((
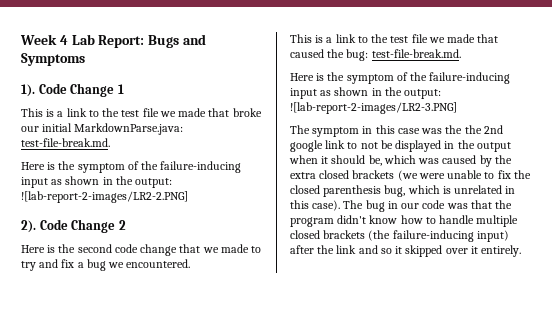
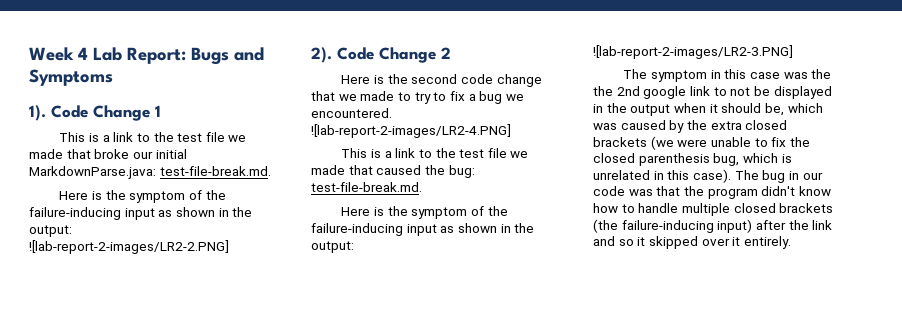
- Here is the second code change that we made to try and fix a bug we encountered.
+ Here is the second code change that we made to try to fix a bug we encountered. ![lab-report-2-images/LR2-4.PNG]

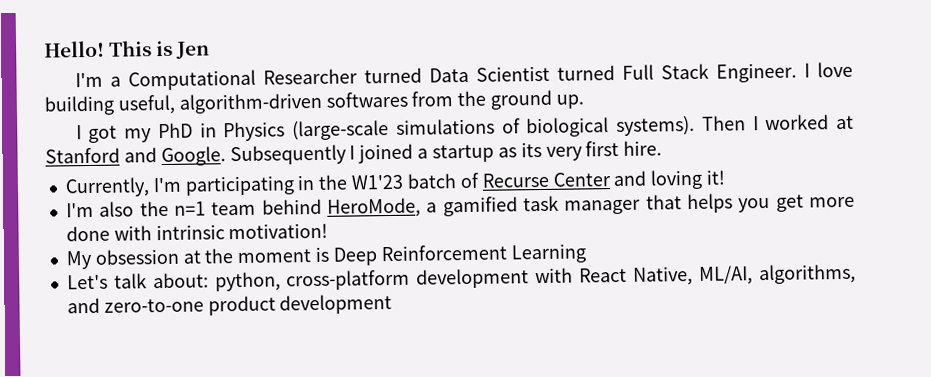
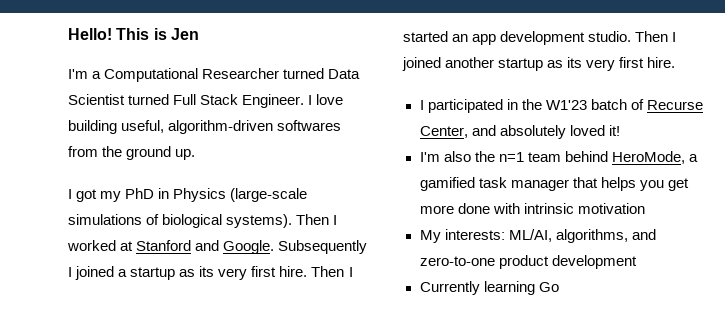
- Subsequently I joined a startup as its very first hire.
- Currently, I'm participating in the W1'23 batch of Recurse Center and loving it!
+ Subsequently I joined a startup as its very first hire. Then I started an app development studio. Then I joined another startup as its very first hire.
+ I participated in the W1'23 batch of Recurse Center, and absolutely loved it!
- I'm also the n=1 team behind HeroMode, a gamified task manager that helps you get more done with intrinsic motivation!
+ I'm also the n=1 team behind HeroMode, a gamified task manager that helps you get more done with intrinsic motivation
- My obsession at the moment is Deep Reinforcement Learning
- Let's talk about: python, cross-platform development with React Native, ML/AI, algorithms, and zero-to-one product development
+ My interests: ML/AI, algorithms, and zero-to-one product development
+ Currently learning Go

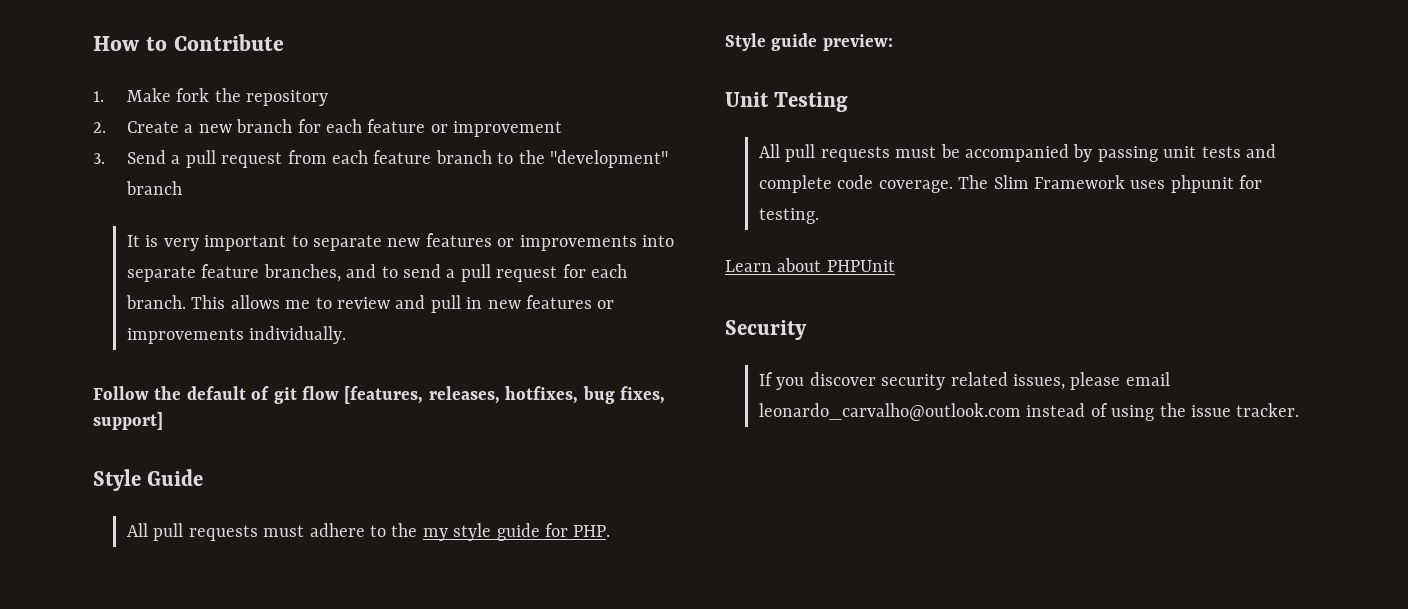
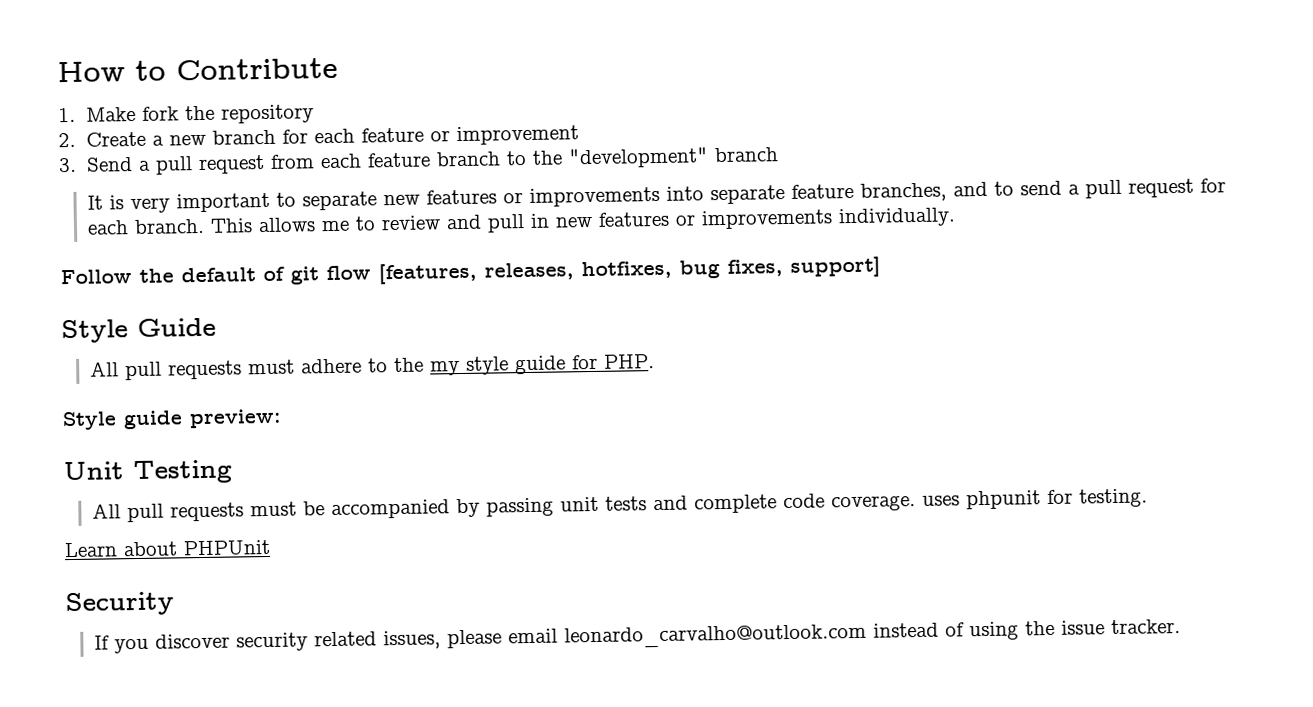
- All pull requests must be accompanied by passing unit tests and complete code coverage. The Slim Framework uses phpunit for testing.
+ All pull requests must be accompanied by passing unit tests and complete code coverage. uses phpunit for testing.

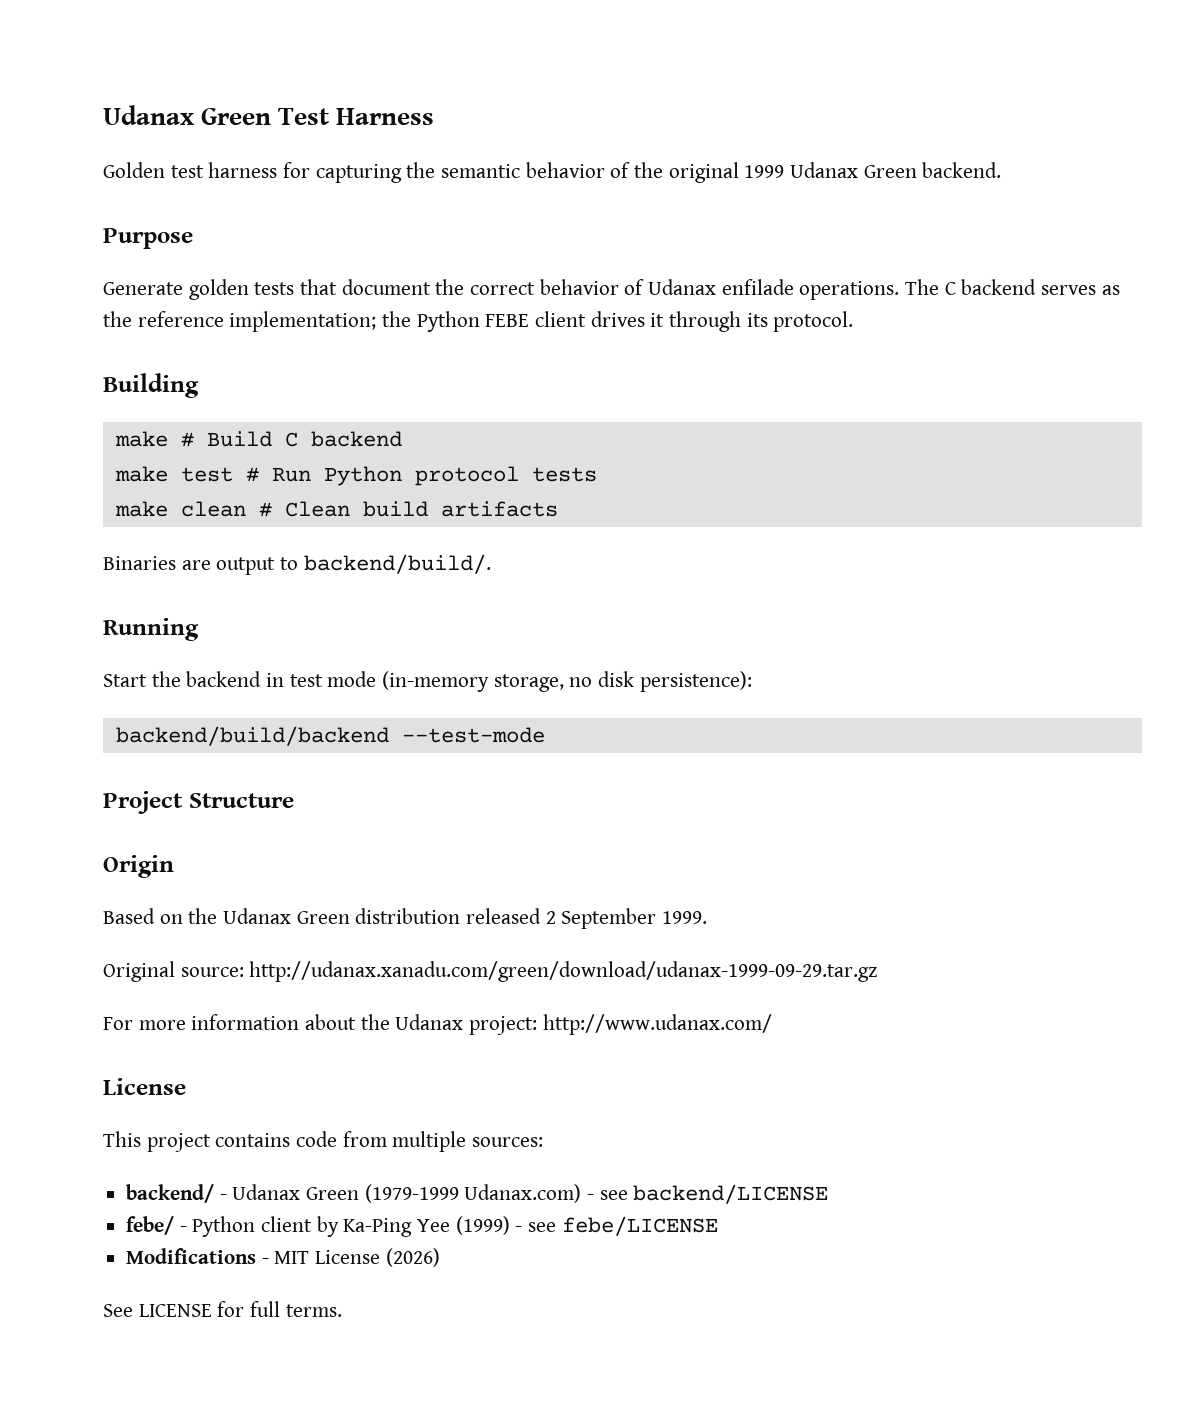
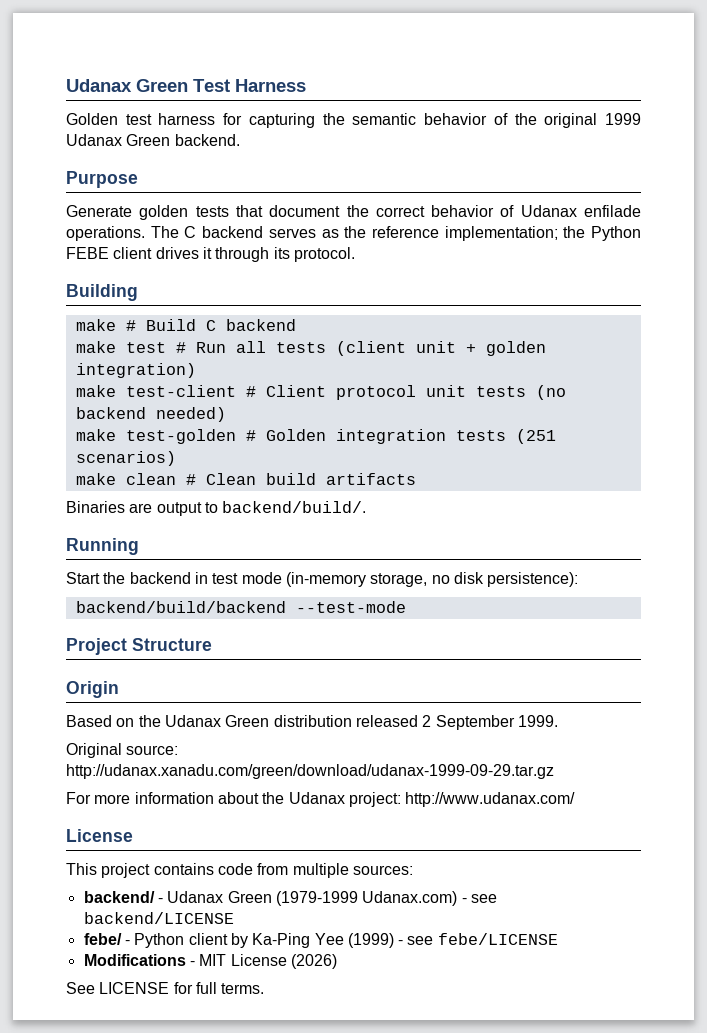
- make test # Run Python protocol tests
+ make test # Run all tests (client unit + golden integration)
+ make test-client # Client protocol unit tests (no backend needed)
+ make test-golden # Golden integration tests (251 scenarios)

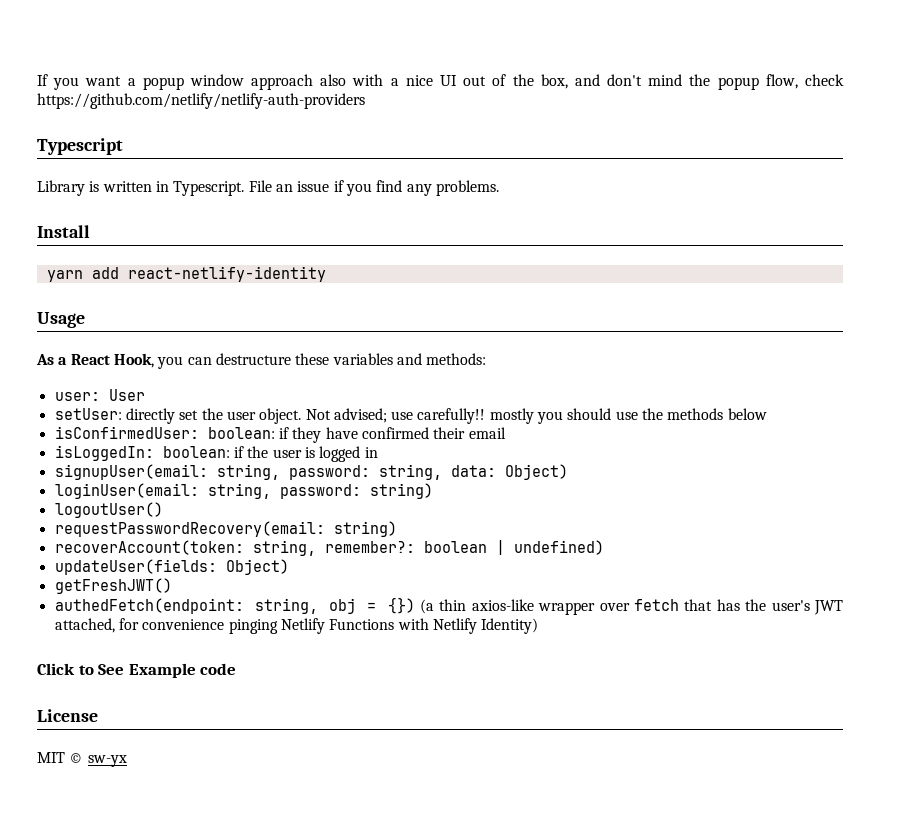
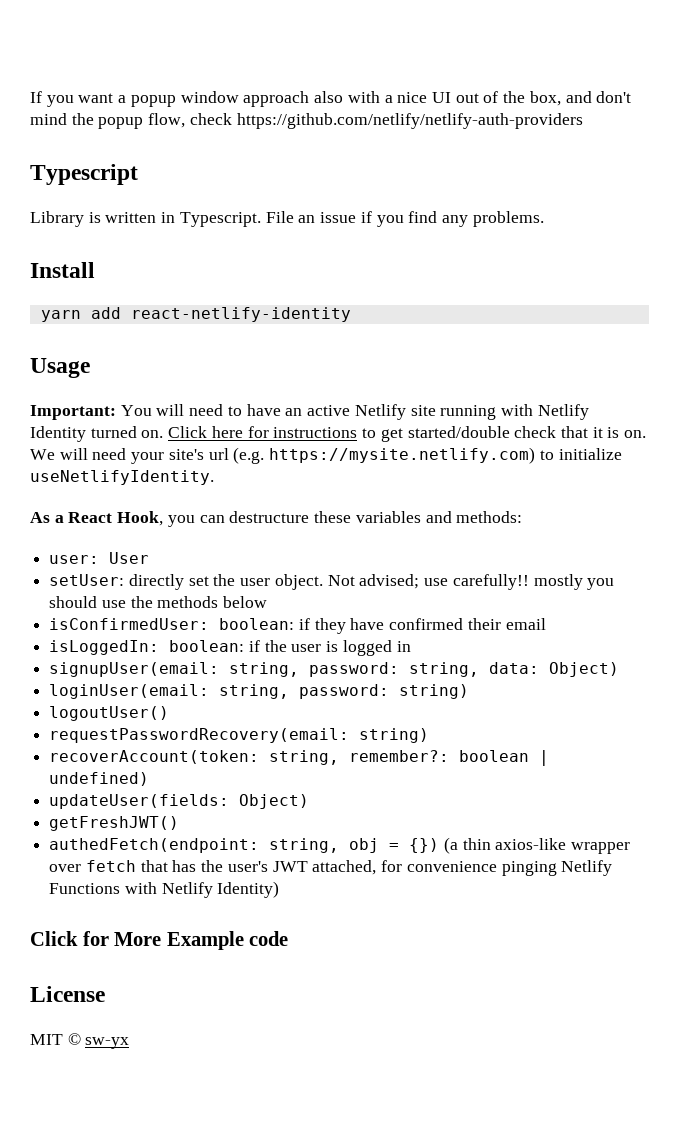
+ Important: You will need to have an active Netlify site running with Netlify Identity turned on. Click here for instructions to get started/double check that it is on. We will need your site's url (e.g. https://mysite.netlify.com) to initialize useNetlifyIdentity.
- Click to See Example code
+ Click for More Example code

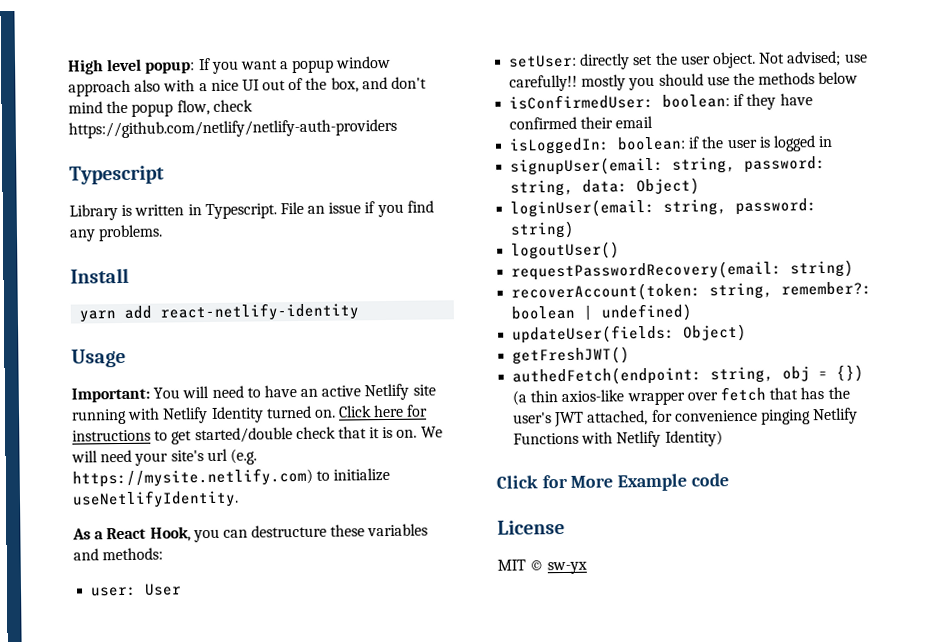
- If you want a popup window approach also with a nice UI out of the box, and don't mind the popup flow, check https://github.com/netlify/netlify-auth-providers
+ High level popup: If you want a popup window approach also with a nice UI out of the box, and don't mind the popup flow, check https://github.com/netlify/netlify-auth-providers

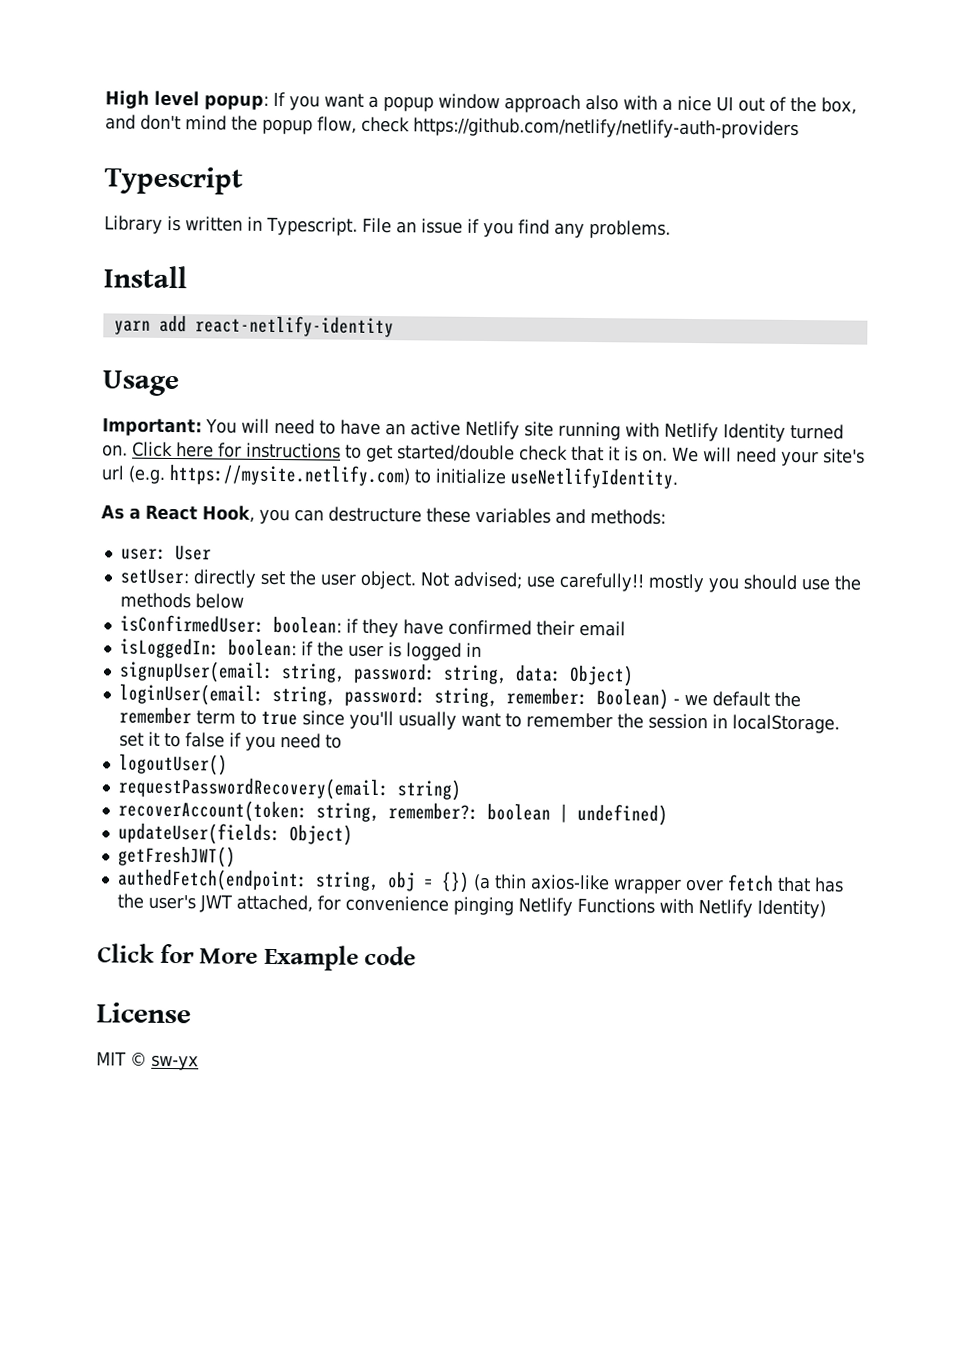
- loginUser(email: string, password: string)
+ loginUser(email: string, password: string, remember: Boolean) - we default the remember term to true since you'll usually want to remember the session in localStorage. set it to false if you need to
))
What is being asked —
Give back the exact lines above, running from the one that has "- Click to See Example code" through the one that has "- loginUser(email: string, password: string)", with nothing added and no pictures.

Answer to this exercise —
- Click to See Example code
+ Click for More Example code

- If you want a popup window approach also with a nice UI out of the box, and don't mind the popup flow, check https://github.com/netlify/netlify-auth-providers
+ High level popup: If you want a popup window approach also with a nice UI out of the box, and don't mind the popup flow, check https://github.com/netlify/netlify-auth-providers

- loginUser(email: string, password: string)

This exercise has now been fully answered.